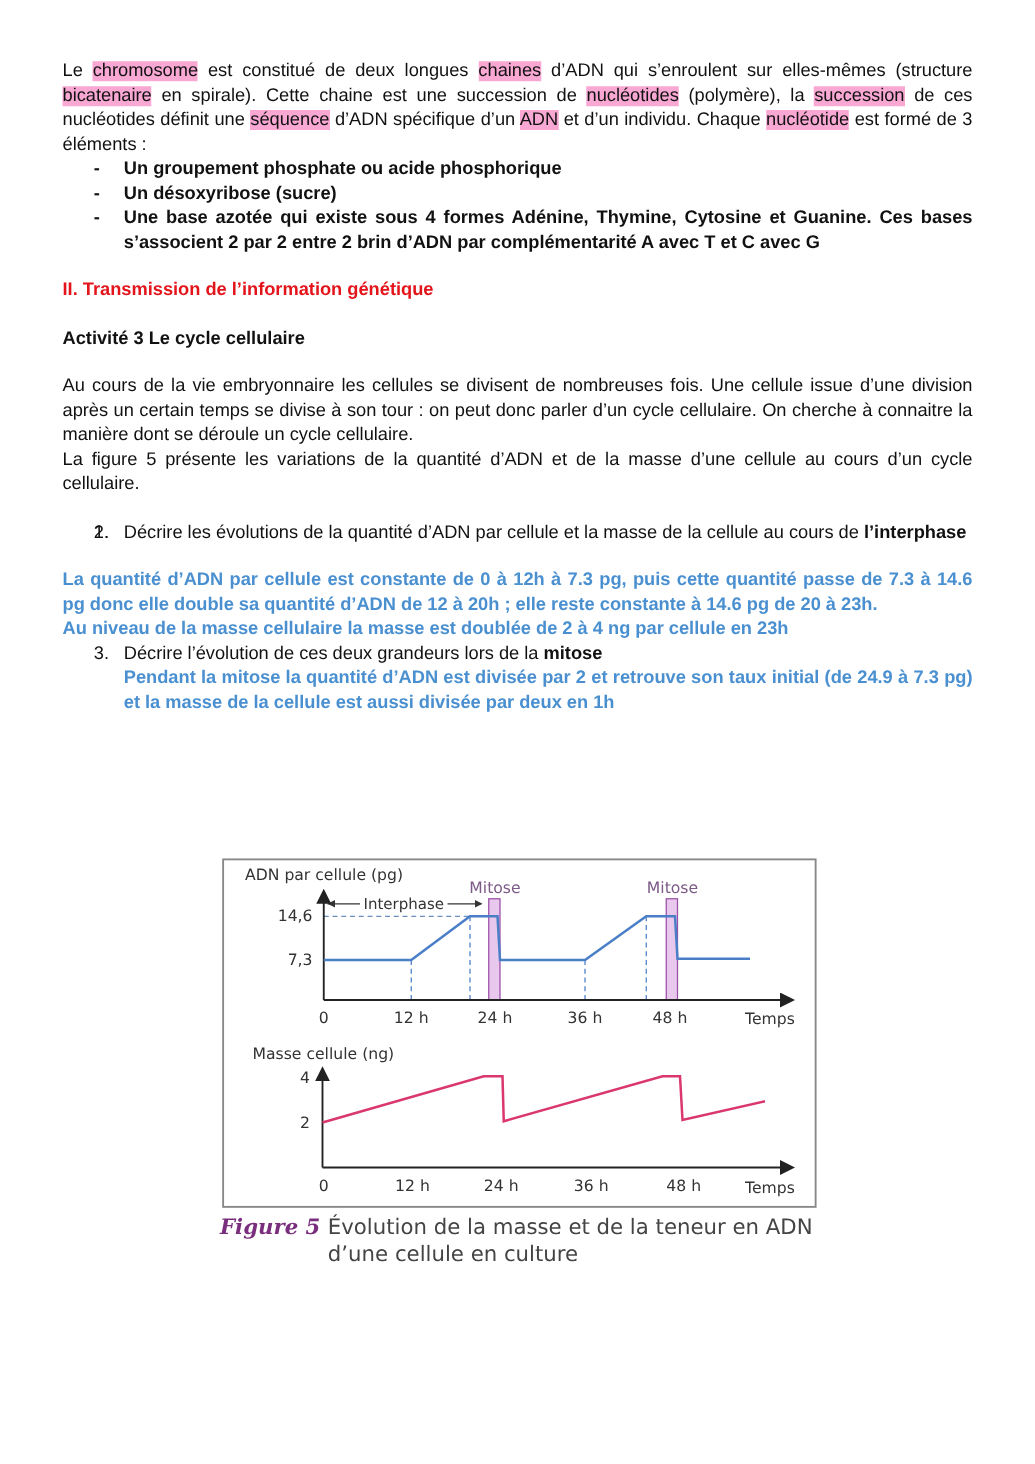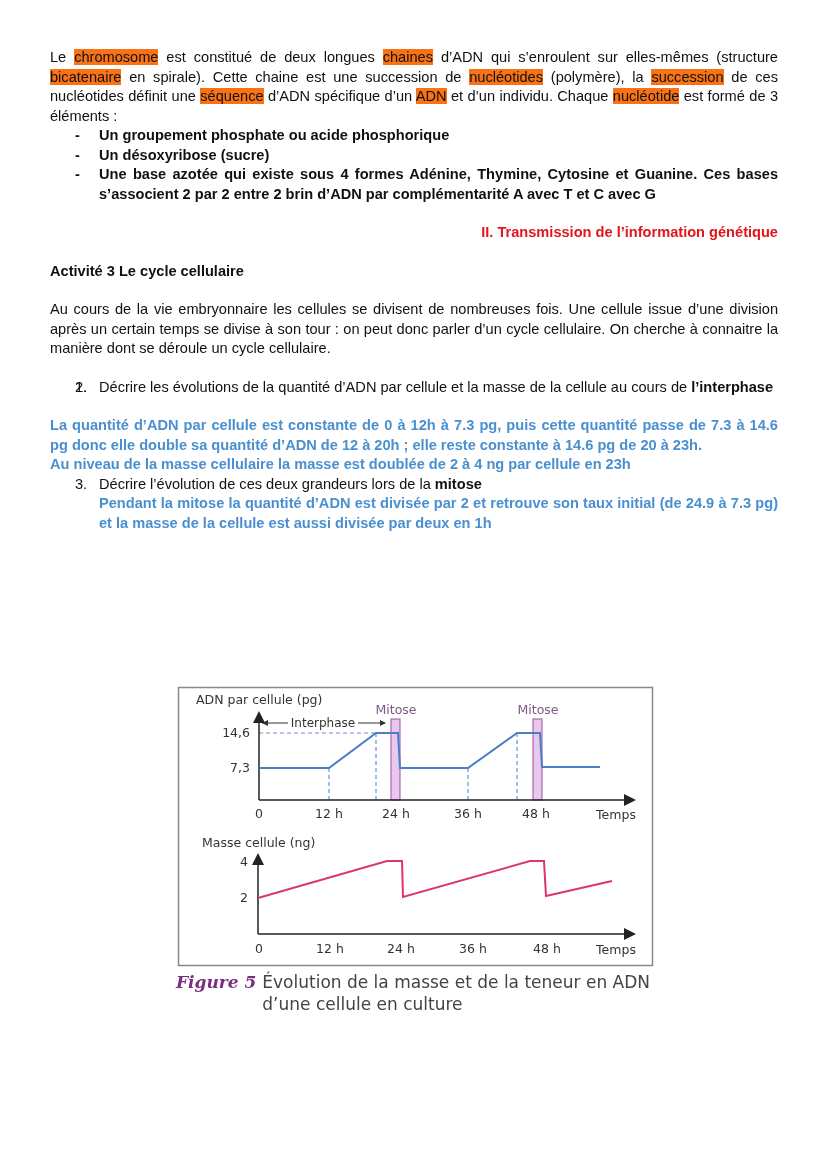--- a/index.html
+++ b/index.html
@@ -1,25 +1,25 @@
 <!DOCTYPE html>
 <html><head>
 <meta charset="utf-8">
 <style>
   html, body { margin: 0; padding: 0; background: #ffffff; }
   body { width: 828px; height: 1171px; position: relative; overflow: hidden;
          font-family: "Liberation Sans", "DejaVu Sans", sans-serif; color: #111; }
   .page { position: absolute; left: 50px; top: 48px; width: 728px; font-size: 14.6px; line-height: 19.5px; }
   p { margin: 0; }
-  .hl { background: #f97316; }
+  .hl { background: #f9a8d4; }
   .justify { text-align: justify; }
   .dash-list { margin: 0; padding: 0; list-style: none; font-weight: bold; }
   .dash-list li { position: relative; padding-left: 49px; }
   .dash-list li::before { content: "-"; position: absolute; left: 25px; }
-  .h2 { color: #e4141b; font-weight: bold; margin-top: 19px; text-align: right; }
+  .h2 { color: #e4141b; font-weight: bold; margin-top: 19px; }
   .h3 { font-weight: bold; margin-top: 19px; }
   .num-list { margin: 0; padding: 0; list-style: none; }
   .num-list li { position: relative; padding-left: 49px; }
   .num-list li .n { position: absolute; left: 25px; }
   .answer { color: #4a90d0; font-weight: bold; }
   .figure { position: absolute; left: 0; top: 0; width: 828px; height: 820px; pointer-events: none; }
   .figure svg { position: absolute; left: 0; top: 0; }
   .fig-caption { position: absolute; left: 176px; top: 971px; font-size: 17px; line-height: 22px; color: #444; font-family: "DejaVu Sans", sans-serif; }
   .fig-caption .fig-num { color: #7a2e7e; font-family: "DejaVu Serif", serif; font-style: italic; font-weight: bold; margin-right: 6px; text-align: center; }
   .fig-caption .cap-text { display: inline-block; vertical-align: top; width: 400px; }
@@ -32,20 +32,21 @@
   <ul class="dash-list">
     <li>Un groupement phosphate ou acide phosphorique</li>
     <li>Un désoxyribose (sucre)</li>
     <li class="justify">Une base azotée qui existe sous 4 formes Adénine, Thymine, Cytosine et Guanine. Ces bases s’associent 2 par 2 entre 2 brin d’ADN par complémentarité A avec T et C avec G</li>
   </ul>
 
   <p class="h2">II. Transmission de l’information génétique</p>
   <p class="h3">Activité 3 Le cycle cellulaire</p>
 
   <p class="justify" style="margin-top:19px;">Au cours de la vie embryonnaire les cellules se divisent de nombreuses fois. Une cellule issue d’une division après un certain temps se divise à son tour : on peut donc parler d’un cycle cellulaire. On cherche à connaitre la manière dont se déroule un cycle cellulaire.</p>
+  <p class="justify">La figure 5 présente les variations de la quantité d’ADN et de la masse d’une cellule au cours d’un cycle cellulaire.</p>
 
   <ol class="num-list" style="margin-top:19px;">
     <li>
       <span class="n">1.</span>
     </li>
     <li class="justify">
       <span class="n">2.</span><span>Décrire les évolutions de la quantité d’ADN par cellule et la masse de la cellule au cours de </span><b>l’interphase</b>
     </li>
   </ol>
 

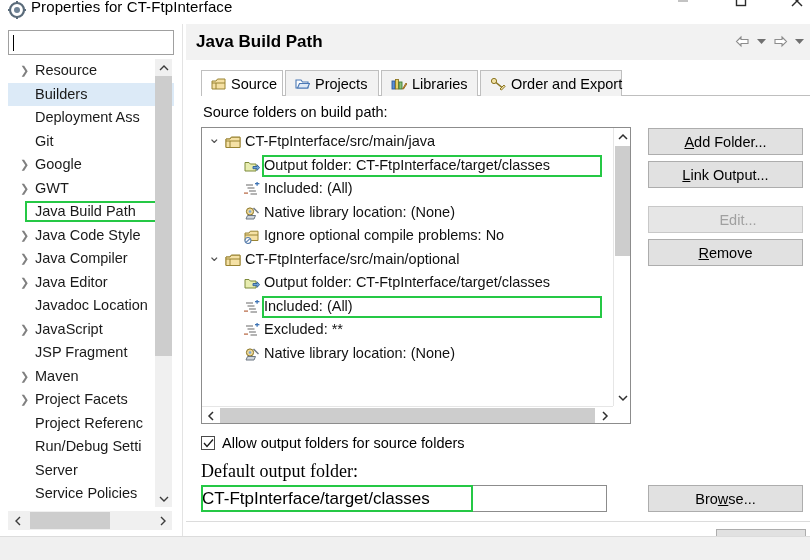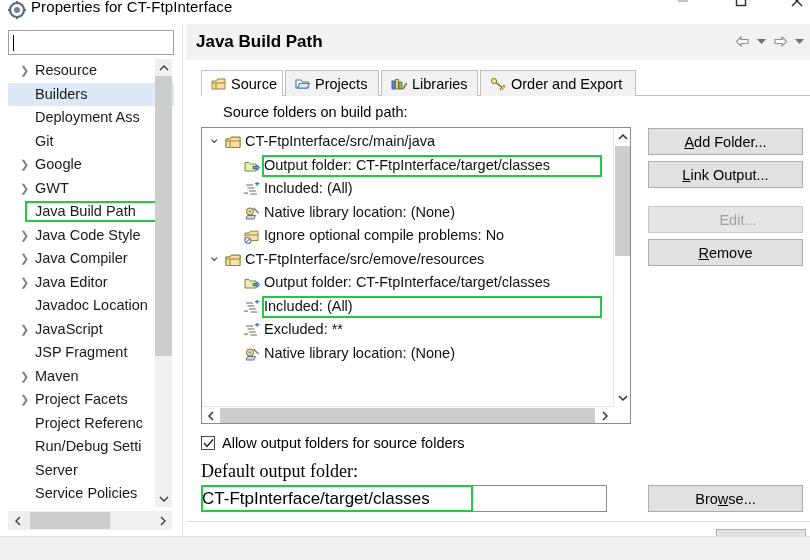--- a/index.html
+++ b/index.html
@@ -133,21 +133,21 @@
   .tab.active { background: #ffffff; border-color: #bfbfbf; z-index: 2; }
   .tabline {
     position: absolute; left: 15px; top: 71px; width: 609px; height: 1px;
     background: #bfbfbf;
   }
   .tabline-cover {
     position: absolute; top: 71px; height: 1px; background: #ffffff; z-index: 3;
   }
 
   .label-src {
-    position: absolute; left: 17px; top: 80px; font-size: 14.5px; margin-left: 20px;
+    position: absolute; left: 17px; top: 80px; font-size: 14.5px;
   }
 
   
   .treebox {
     position: absolute; left: 15px; top: 103px; width: 430px; height: 297px;
     border: 1px solid #8c8c8c; background: #ffffff; overflow: hidden;
   }
   .row {
     position: relative; height: 23.5px; line-height: 23.5px;
     white-space: nowrap; font-size: 14.5px; color: #111;
@@ -385,21 +385,21 @@
           <span style="display: flex;">
             <svg width="16" height="14" viewBox="0 0 16 14">
               <rect x="1" y="4" width="3" height="8" fill="#5c8fd6" stroke="#2e5a95" stroke-width=".9"></rect>
               <rect x="4.5" y="2.5" width="3" height="9.5" fill="#e8d26a" stroke="#8a7420" stroke-width=".9"></rect>
               <rect x="8" y="5" width="3" height="7" fill="#8ac07a" stroke="#3f7a33" stroke-width=".9"></rect>
               <path d="M11.5 12 L15 6 L15.8 7 L12.5 12 Z" fill="#e0a33c" stroke="#8a5a12" stroke-width=".8"></path>
             </svg>
           </span>
           <span>Libraries</span>
         </div>
-        <div class="tab" style="left: 279px; width: 156px;">
+        <div class="tab" style="left: 279px; width: 142px;">
           <span style="display: flex;">
             <svg width="16" height="14" viewBox="0 0 16 14">
               <circle cx="4" cy="4" r="2.6" fill="#f2e3a8" stroke="#8a7420" stroke-width="1"></circle>
               <path d="M6 5.5 L12 10.5" stroke="#8a7420" stroke-width="1.6" fill="none"></path>
               <path d="M10 12 L14 8 L15 9.5 L11.5 13 Z" fill="#f2e3a8" stroke="#8a7420" stroke-width="1"></path>
             </svg>
           </span>
           <span>Order and Export</span>
         </div>
       </div>
@@ -462,21 +462,21 @@
             <span class="txt">Ignore optional compile problems: No</span>
           </div>
           <div class="row lvl0">
             <span class="exp" style="font-size: 15px; top: -4px;">⌄</span>
             <span class="ico"><svg width="16" height="15" viewBox="0 0 16 15">
                 <path d="M1 4 L5 4 L6.3 2.2 L15 2.2 L15 12.5 L1 12.5 Z" fill="#f3dфа0" stroke="#9a8433" stroke-width="1"></path>
                 <path d="M1 4 L5 4 L6.3 2.2 L15 2.2 L15 12.5 L1 12.5 Z" fill="#f5e1a5" stroke="#9a8433" stroke-width="1"></path>
                 <line x1="1" y1="6" x2="15" y2="6" stroke="#9a8433" stroke-width="1"></line>
                 <line x1="5" y1="6" x2="5" y2="12.5" stroke="#9a8433" stroke-width="1"></line>
               </svg></span>
-            <span class="txt">CT-FtpInterface/src/emove/resources</span>
+            <span class="txt">CT-FtpInterface/src/main/optional</span>
           </div>
           <div class="row lvl1">
             <span class="ico"><svg width="16" height="15" viewBox="0 0 16 15">
                 <path d="M1 3.5 L5 3.5 L6.3 5 L12 5 L12 12 L1 12 Z" fill="#e8edb0" stroke="#7d8a3a" stroke-width="1"></path>
                 <path d="M9 7.5 L13 7.5 L13 5.8 L15.6 8.6 L13 11.4 L13 9.7 L9 9.7 Z" fill="#6ea3d8" stroke="#2d5e96" stroke-width=".9"></path>
               </svg></span>
             <span class="txt">Output folder: CT-FtpInterface/target/classes</span>
           </div>
           <div class="row lvl1">
             <span class="ico"><svg width="16" height="15" viewBox="0 0 16 15">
****
* **TASK BRIEF**: Say how many lines of the material above include the word "caption", giving the number alone.

* **RESULT OF THIS EXERCISE**: 3